The Coalition of National Park Service Retirees (http://www.npsretirees.org) consists of 400 former non-political career employees of the National Park Service. Many Coalition members were senior NPS leaders who received awards for stewardship of America's top natural and cultural resources. The Coalition ranks include five former directors and deputy Directors of the National Park Service; 19 former regional directors or deputy regional directors; 38 former associate or assistant directors at the national or regional level; 53 former division chiefs at the national or regional level; and 100 former park superintendents or assistant superintendents.

On September 21, 2004, CNPSR issued "A Call to Action: Saving our National Park System," a detailed "call for action" spelling out how to overhaul the National Park over the next 12 years leading up to the NPS' 100th anniversary in 2016. Among the key steps outlined in the ambitious plan are an immediate $600 million annual infusion of additional funds to get national parks back on track and the creation of the "National Parks Restoration and Conservation Corps" (NPRCC), a large public works project patterned on the Great Depression's Civilian Conservation Corps. The NPRCC would focus on erasing the national park's chronic maintenance backlog crisis now estimated at over $6 billion.

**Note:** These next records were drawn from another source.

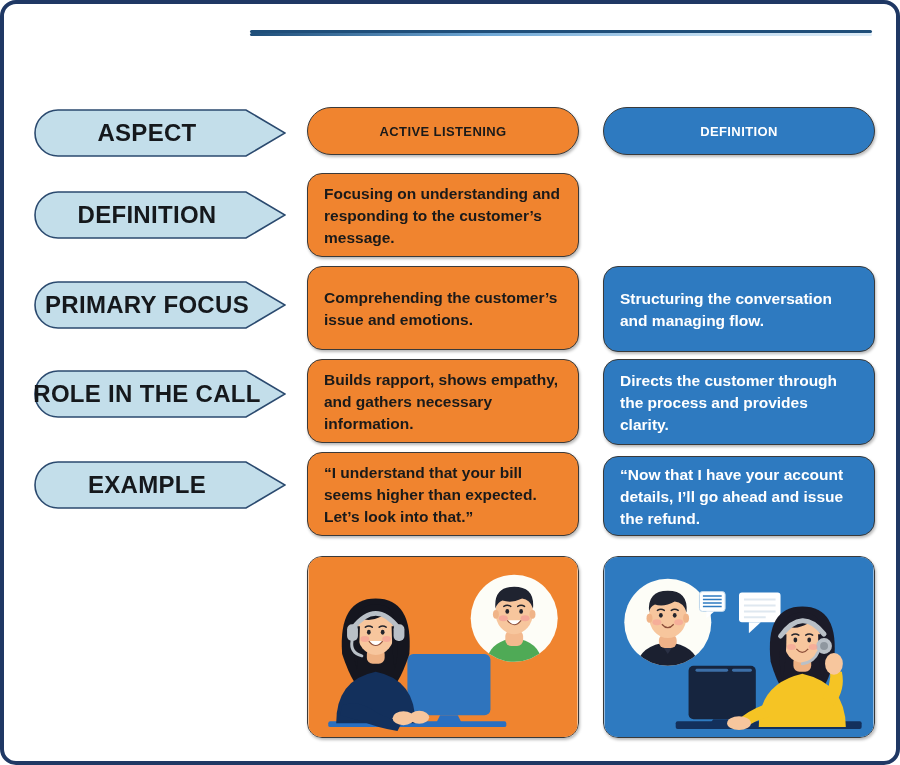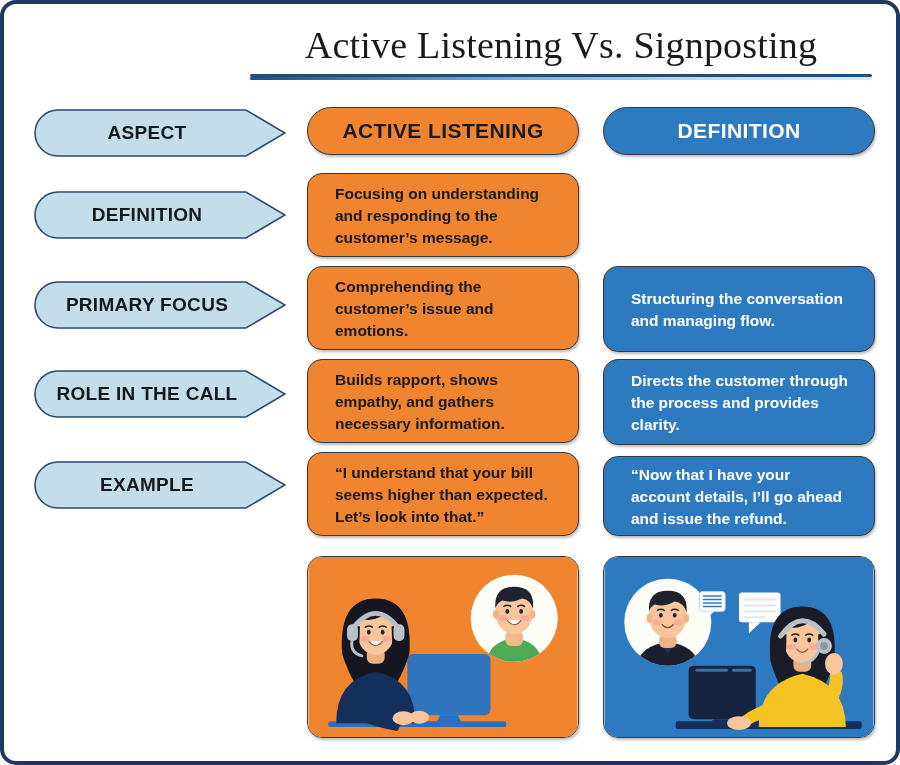"Active Listening Vs. Signposting" div.title { html: <div>Active Listening Vs. Signposting</div> -> none }
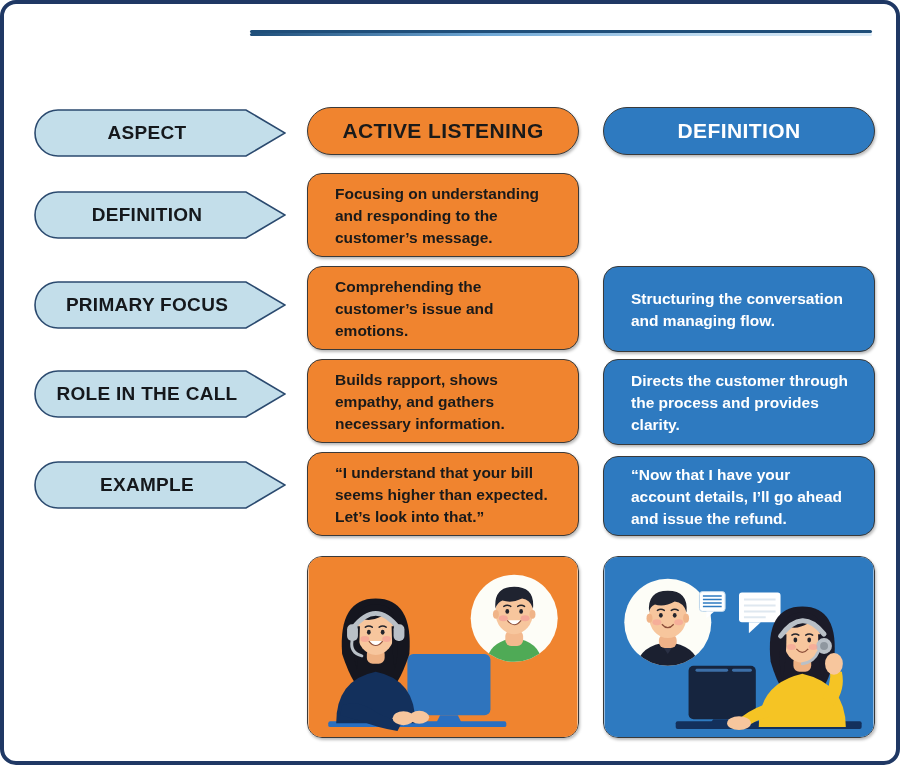"ASPECT" .aspect-text { font-size: 19px -> 24px }
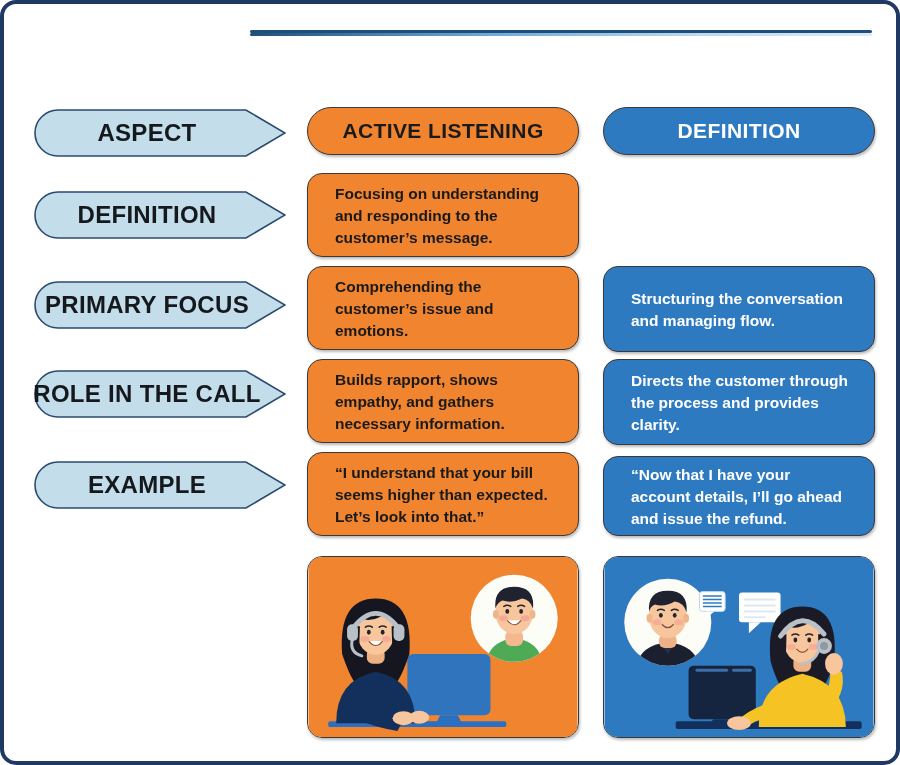"ACTIVE LISTENING" .head-pill { font-size: 21px -> 13px }
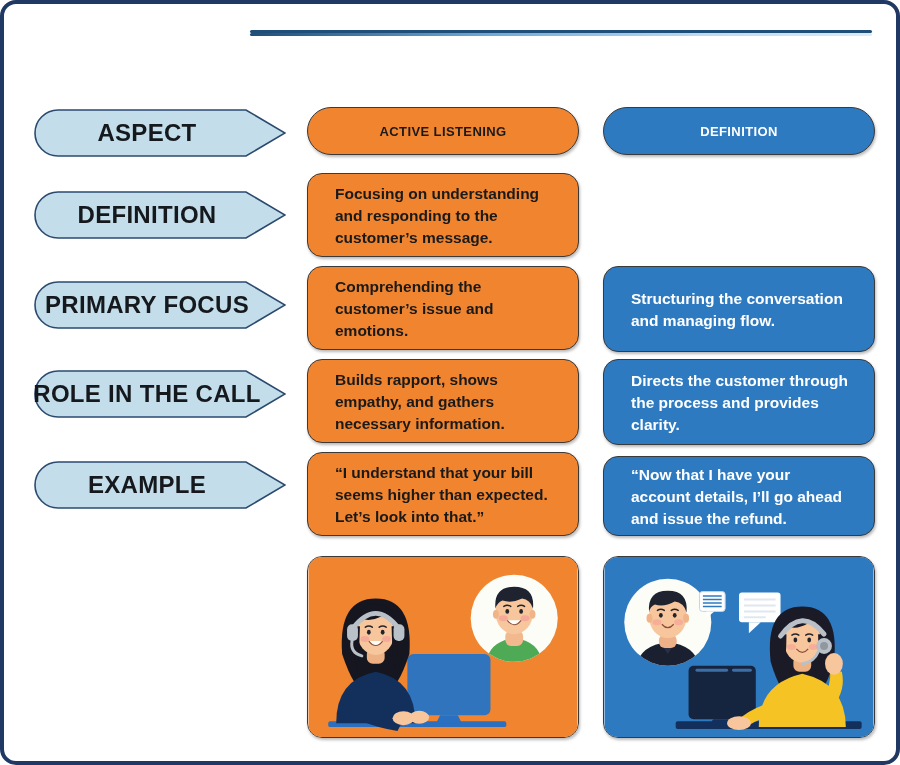"Focusing on understanding and responding" .card p { margin: 11px -> 0 }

On May 27, 2004, the Coalition released the findings of a new national survey based in part on information from 12 representative U.S. national parks. The CNPSR analysis revealed a combination of significant cuts in budget, staff and visitor services at all of the parks, a finding that casts into doubt the truthfulness of March 24, 2004 testimony by National Park Service Director Fran Mainella, who told angry members of Congress that Americans would not see major park cuts this summer and that "outstanding visitor services" would be provided. The Coalition report found the following: budgets were down at eight of the 12 parks; employee levels were reduced at all of the parks; six of the 12 parks already have or will cut visitor center hours; all six of the surveyed historic parks will allow key facilities to further deteriorate without needed maintenance; nine of the 12 parks have made cuts that will result in a reduced experience for visitors; and, most surprisingly, some parks are even cutting vital law enforcement positions needed to protect visitors and natural resources - even though NPS policy specifies "no net loss" in these positions.

The Coalition of National Park Service Retirees made national news on March 17, 2004, when it revealed internal NPS memos directing park superintendents to make cuts in summer 2004 park services and to then mislead the news media and public about the cuts, which were to be referred (and only if necessary) as "service level adjustments."